Dataset extract
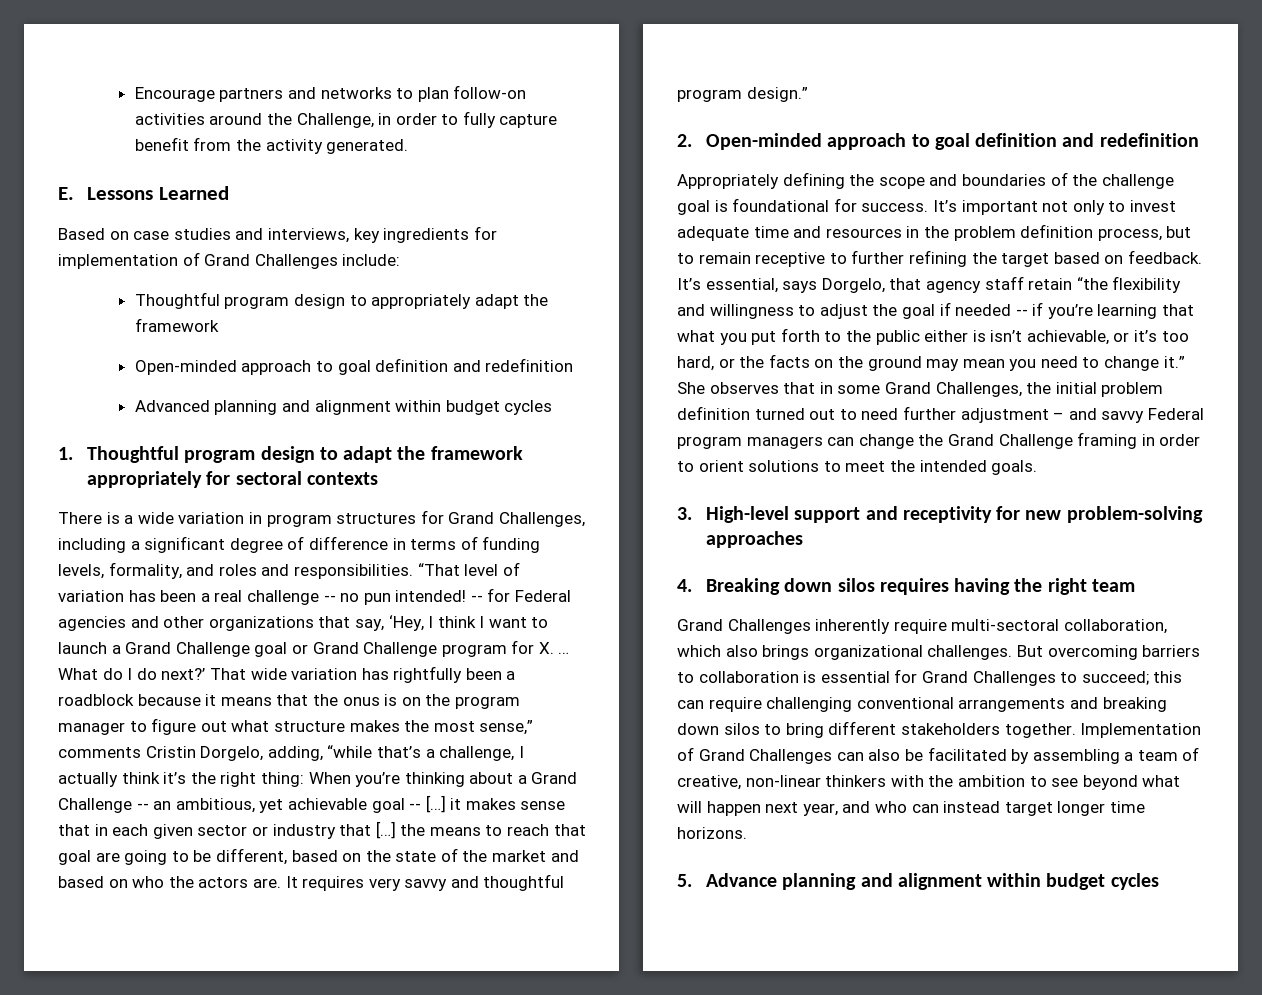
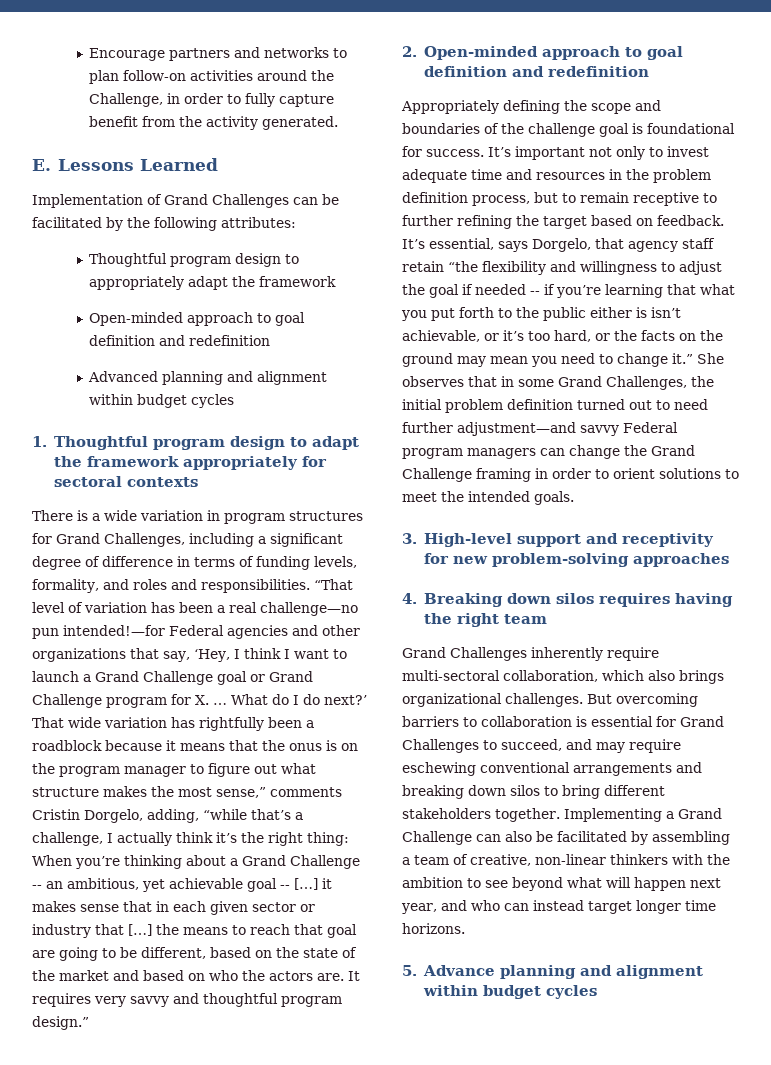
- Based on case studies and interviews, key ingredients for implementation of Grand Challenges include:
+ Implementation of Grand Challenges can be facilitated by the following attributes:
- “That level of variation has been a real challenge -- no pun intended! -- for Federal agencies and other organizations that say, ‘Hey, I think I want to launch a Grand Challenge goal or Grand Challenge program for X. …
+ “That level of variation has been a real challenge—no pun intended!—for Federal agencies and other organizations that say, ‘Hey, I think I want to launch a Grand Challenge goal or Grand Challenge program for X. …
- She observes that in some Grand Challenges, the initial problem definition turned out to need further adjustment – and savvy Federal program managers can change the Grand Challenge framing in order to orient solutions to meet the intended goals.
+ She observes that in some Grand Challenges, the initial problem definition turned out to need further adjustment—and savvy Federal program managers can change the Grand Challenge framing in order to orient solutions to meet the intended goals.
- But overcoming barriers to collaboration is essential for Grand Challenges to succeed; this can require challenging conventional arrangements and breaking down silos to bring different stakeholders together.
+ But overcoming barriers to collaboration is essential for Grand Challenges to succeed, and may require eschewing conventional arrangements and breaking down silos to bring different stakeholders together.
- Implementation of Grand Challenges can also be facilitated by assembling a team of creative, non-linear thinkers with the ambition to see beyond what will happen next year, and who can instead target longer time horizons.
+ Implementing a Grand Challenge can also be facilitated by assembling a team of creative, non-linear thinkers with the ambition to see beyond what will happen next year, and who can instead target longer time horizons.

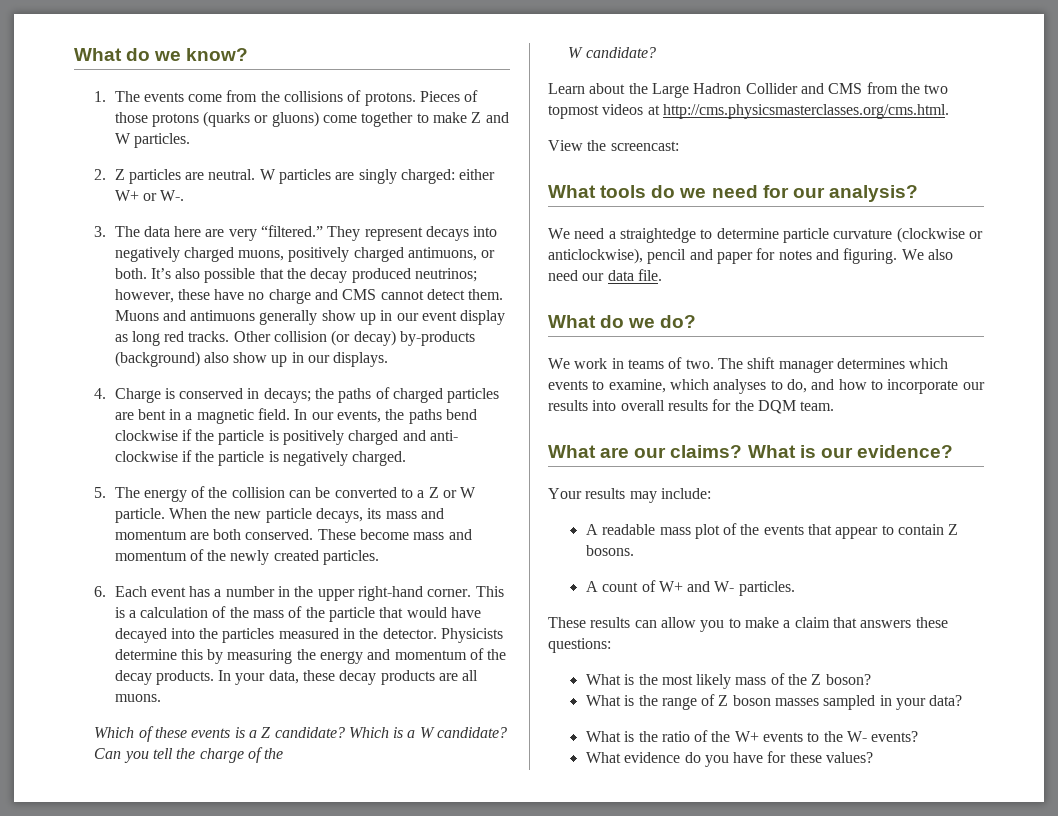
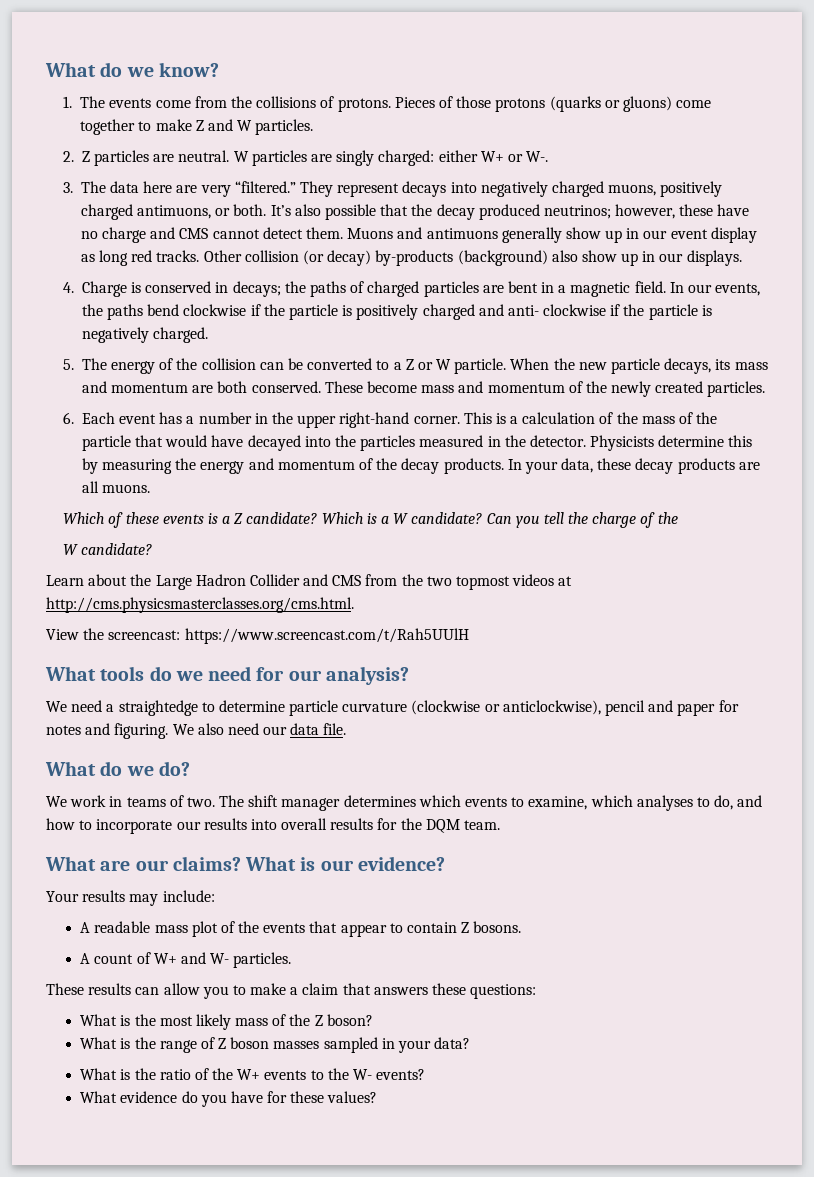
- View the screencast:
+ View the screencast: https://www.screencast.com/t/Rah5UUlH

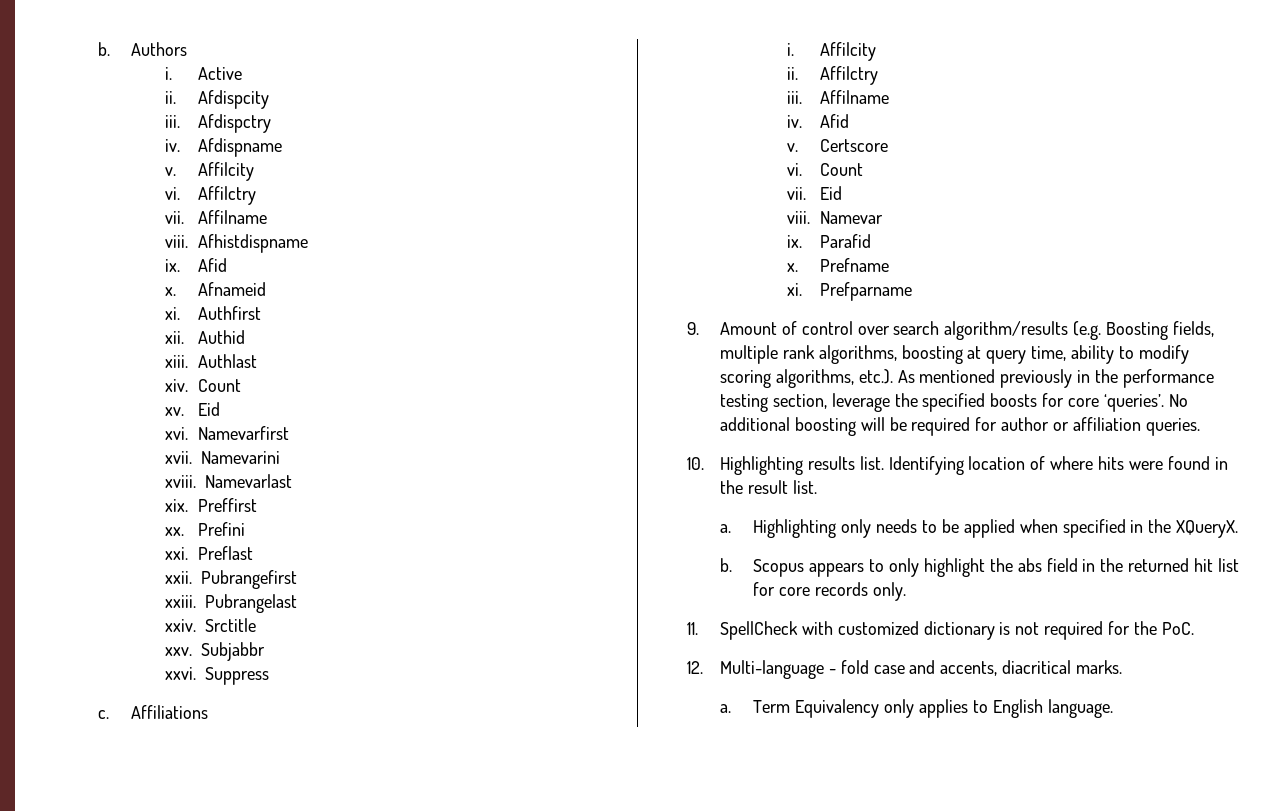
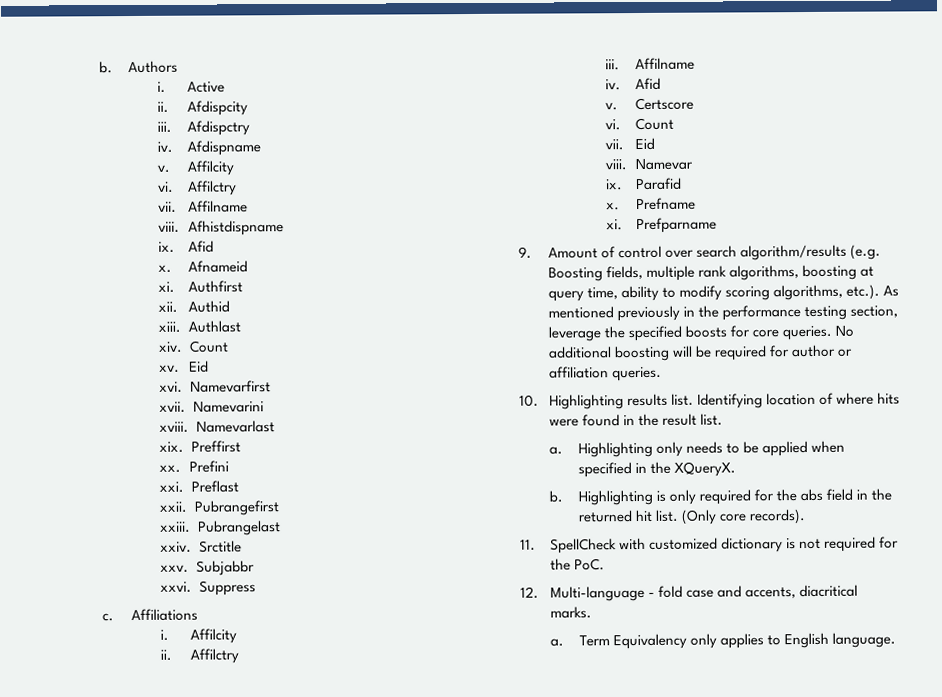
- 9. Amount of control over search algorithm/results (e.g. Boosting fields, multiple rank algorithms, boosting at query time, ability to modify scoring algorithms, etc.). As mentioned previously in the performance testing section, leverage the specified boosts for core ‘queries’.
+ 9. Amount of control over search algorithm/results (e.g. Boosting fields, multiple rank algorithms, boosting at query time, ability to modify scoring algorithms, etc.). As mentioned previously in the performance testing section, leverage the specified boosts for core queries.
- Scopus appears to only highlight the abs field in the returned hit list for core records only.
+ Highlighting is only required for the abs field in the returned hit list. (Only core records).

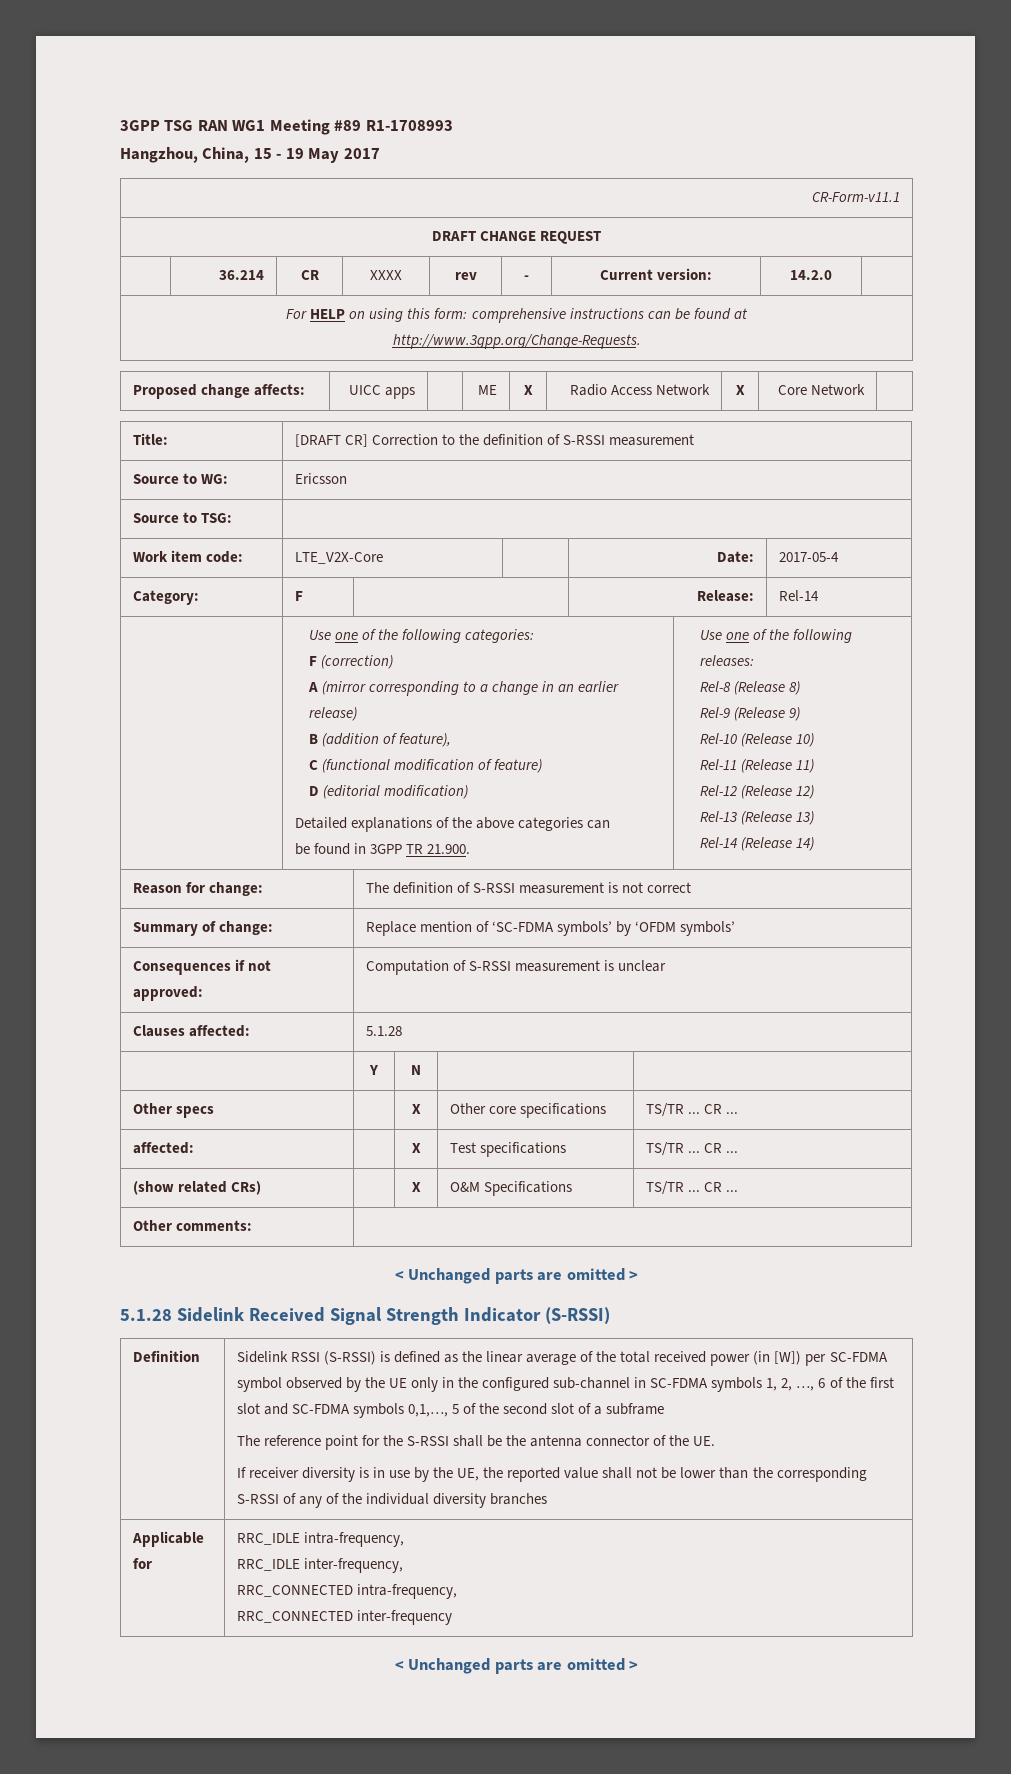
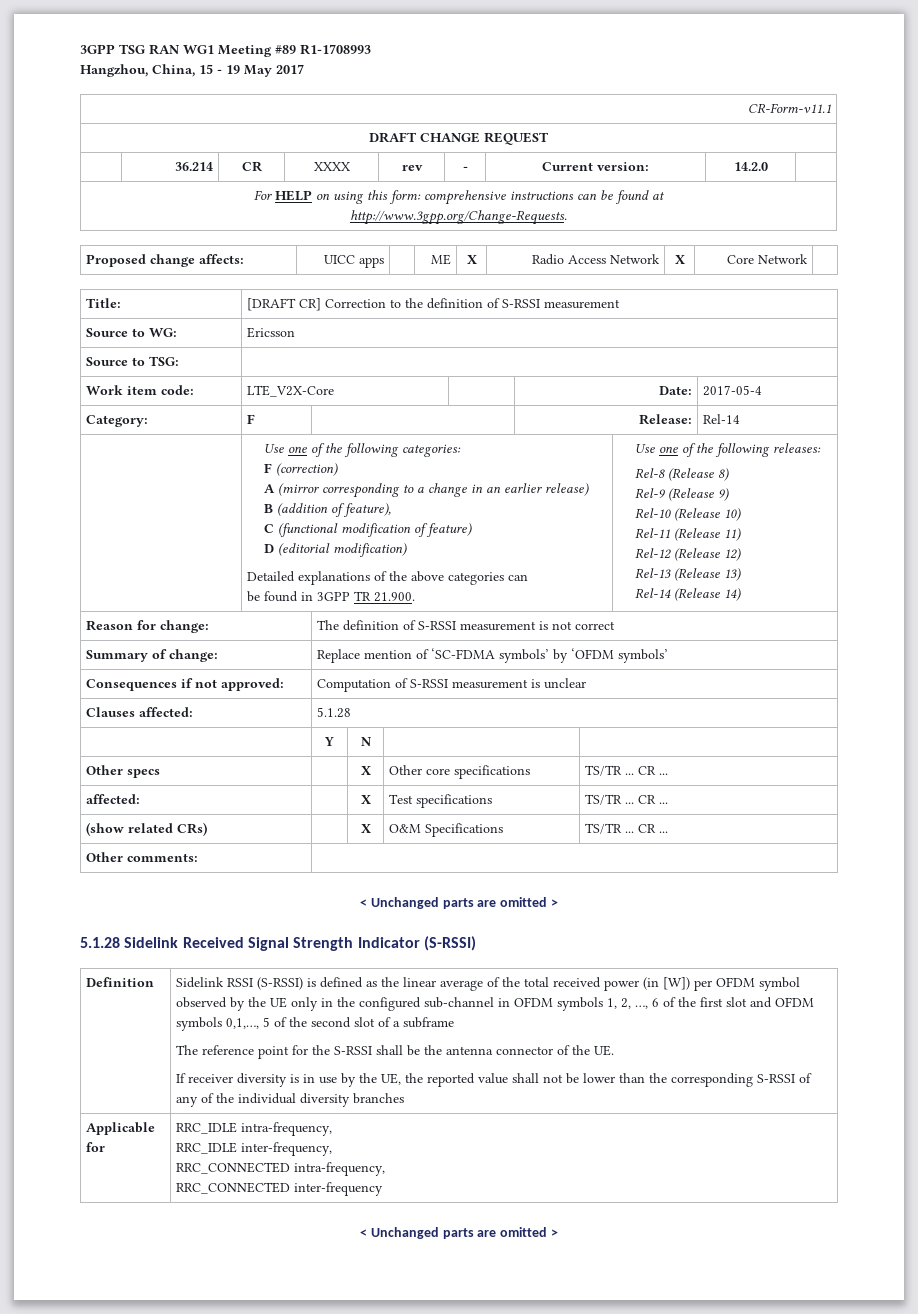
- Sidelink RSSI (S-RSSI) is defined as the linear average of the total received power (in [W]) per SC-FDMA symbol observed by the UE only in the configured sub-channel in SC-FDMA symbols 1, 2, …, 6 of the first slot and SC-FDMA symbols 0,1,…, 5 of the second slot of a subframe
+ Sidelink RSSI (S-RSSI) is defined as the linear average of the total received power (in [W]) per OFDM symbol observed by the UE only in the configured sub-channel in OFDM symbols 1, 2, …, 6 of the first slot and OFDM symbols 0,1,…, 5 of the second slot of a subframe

Assigned task
In the listing above, find each line where "conventional" occurs and copy it.

Answer space
- But overcoming barriers to collaboration is essential for Grand Challenges to succeed; this can require challenging conventional arrangements and breaking down silos to bring different stakeholders together.
+ But overcoming barriers to collaboration is essential for Grand Challenges to succeed, and may require eschewing conventional arrangements and breaking down silos to bring different stakeholders together.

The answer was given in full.